INFORMATION PROVIDED Block Start

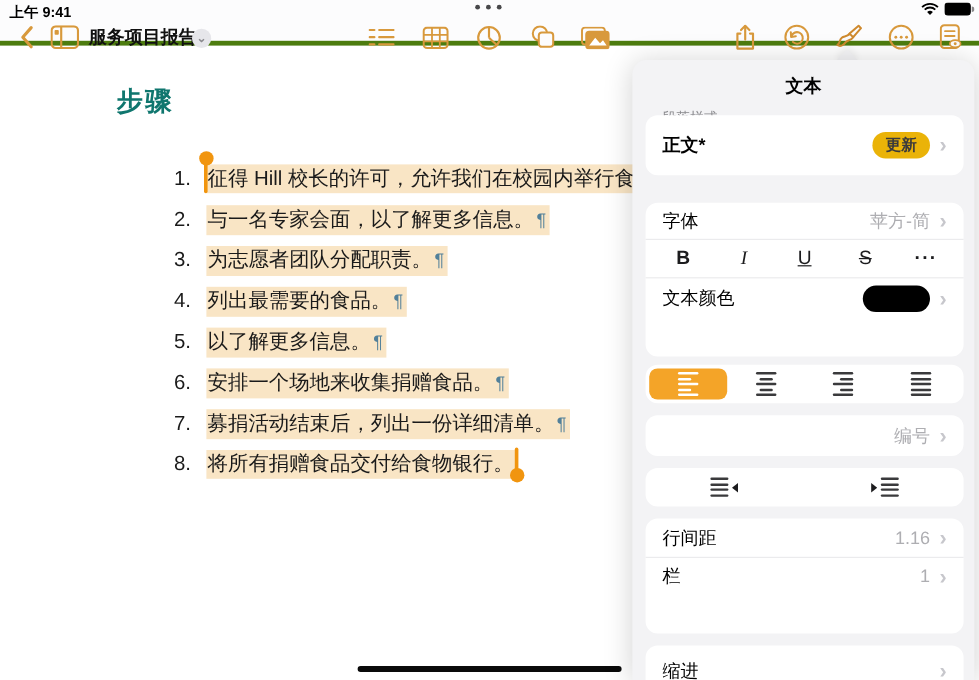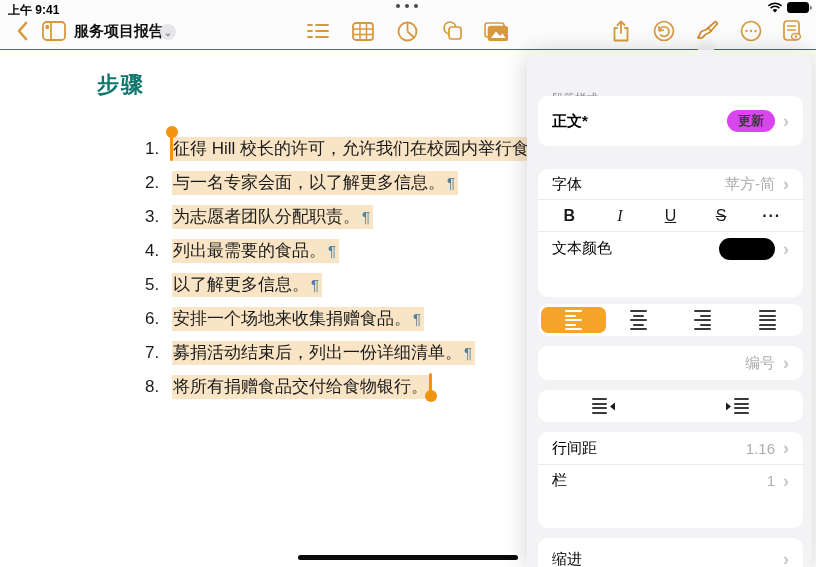--- a/index.html
+++ b/index.html
@@ -7,22 +7,22 @@
   body { font-family:"Liberation Sans", sans-serif; background:#fff; position:relative; }
 
   
   .statusbar { position:absolute; top:0; left:0; width:100%; height:16px; z-index:5; }
   .sb-time { position:absolute; left:8px; top:2px; font-size:12px; font-weight:700; color:#000; }
   .sb-dots { position:absolute; left:396px; top:4px; display:flex; gap:5px; }
   .sb-dots i { width:4px; height:4px; border-radius:50%; background:#48484a; }
   .sb-right { position:absolute; right:4px; top:2px; display:flex; align-items:center; gap:4px; }
 
   
-  .toolbar { position:absolute; top:0; left:0; width:100%; height:50px; background:#fcfcfd;
-             border-bottom:1px solid #4d7c0f; z-index:2; }
+  .toolbar { position:absolute; top:0; left:0; width:100%; height:38px; background:#fcfcfd;
+             border-bottom:4px solid #4d7c0f; z-index:2; }
   .tb-icon { position:absolute; top:17px; width:28px; height:28px; display:flex;
              align-items:center; justify-content:center; cursor:pointer; }
   .tb-title { position:absolute; left:74px; top:22px; font-size:15px; font-weight:700; color:#111; }
   .title-chevron { position:absolute; left:160px; top:24px; width:16px; height:16px; border-radius:50%;
                    background:#e6e6ea; display:flex; align-items:center; justify-content:center;
                    font-size:10px; color:#8a8a8e; font-weight:700; }
 
   
   .doc { position:absolute; top:50px; left:0; width:816px; height:517px; background:#fff; z-index:1; }
   .doc-heading { position:absolute; left:97px; top:20px; font-size:22px; font-weight:700;
@@ -49,21 +49,21 @@
                  box-shadow:-2px -2px 6px rgba(0,0,0,.06); }
   .panel-title { position:absolute; top:13px; left:0; width:100%; text-align:center;
                  font-size:15px; font-weight:700; color:#000; }
   .section-label { position:absolute; top:41px; left:25px; font-size:11.5px; color:#8a8a8e; }
   .card { position:absolute; left:11px; width:265px; background:#fff; border-radius:10px; }
   .row { display:flex; align-items:center; padding:0 14px; position:relative; }
   .row + .row { border-top:1px solid #ebebed; }
   .row .lbl { font-size:15px; color:#000; flex:0 0 auto; }
   .row .val { margin-left:auto; font-size:15px; color:#aeaeb2; }
   .row .chev { color:#c7c7cc; font-size:18px; font-weight:600; margin-left:8px; line-height:1; }
-  .badge { margin-left:auto; background:#d946ef; color:#3a3a3c; font-size:13px; font-weight:600;
+  .badge { margin-left:auto; background:#eab308; color:#3a3a3c; font-size:13px; font-weight:600;
            padding:2px 11px; border-radius:12px; }
   .chip { background:#efeff0; border-radius:7px; height:26px; display:flex; align-items:center;
           padding:0 10px; font-size:14px; color:#000; margin-left:auto; }
   .stepper { display:flex; align-items:center; background:#efeff0; border-radius:7px; height:26px;
              margin-left:8px; }
   .stepper .st-btn { width:34px; text-align:center; font-size:17px; color:#1c1c1e; cursor:pointer; }
   .stepper .st-div { width:1px; height:14px; background:#d9d9db; }
   .swatch { width:56px; height:22px; border-radius:11px; margin-left:auto; }
   .style-btn { flex:1; text-align:center; font-size:16px; color:#1c1c1e; cursor:pointer; }
   .toggle { margin-left:auto; width:47px; height:27px; border-radius:14px; background:#e9e9ea;
@@ -253,20 +253,21 @@
   <div class="sel-handle">
     <span class="sel-line" style="left:429px; top:323px; height:26px; background:#f1950f"></span>
     <span class="sel-dot" style="left:424.5px; top:340px; background:#f1950f"></span>
   </div>
 </div>
 
 <div class="homebar"></div>
 
 <div class="panel-arrow"></div>
 <div class="panel">
+  <div class="panel-title">文本</div>
   <div class="section-label">段落样式</div>
 
   <div class="card" style="top:46px; height:50px">
     <div class="row" style="height:50px">
       <span class="lbl" style="font-weight:700">正文*</span>
       <span class="badge">更新</span>
       <span class="chev">›</span>
     </div>
   </div>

INFORMATION PROVIDED Block End

GOAL OF THE EXERCISE: Starting at the first line of the entries, restate word for word everything through the line that holds "width:100%; height:50px; background:#fcfcfd;", both ends included, but omit any pictures.

THE ANSWER:
--- a/index.html
+++ b/index.html
@@ -7,22 +7,22 @@
   body { font-family:"Liberation Sans", sans-serif; background:#fff; position:relative; }
 
   
   .statusbar { position:absolute; top:0; left:0; width:100%; height:16px; z-index:5; }
   .sb-time { position:absolute; left:8px; top:2px; font-size:12px; font-weight:700; color:#000; }
   .sb-dots { position:absolute; left:396px; top:4px; display:flex; gap:5px; }
   .sb-dots i { width:4px; height:4px; border-radius:50%; background:#48484a; }
   .sb-right { position:absolute; right:4px; top:2px; display:flex; align-items:center; gap:4px; }
 
   
-  .toolbar { position:absolute; top:0; left:0; width:100%; height:50px; background:#fcfcfd;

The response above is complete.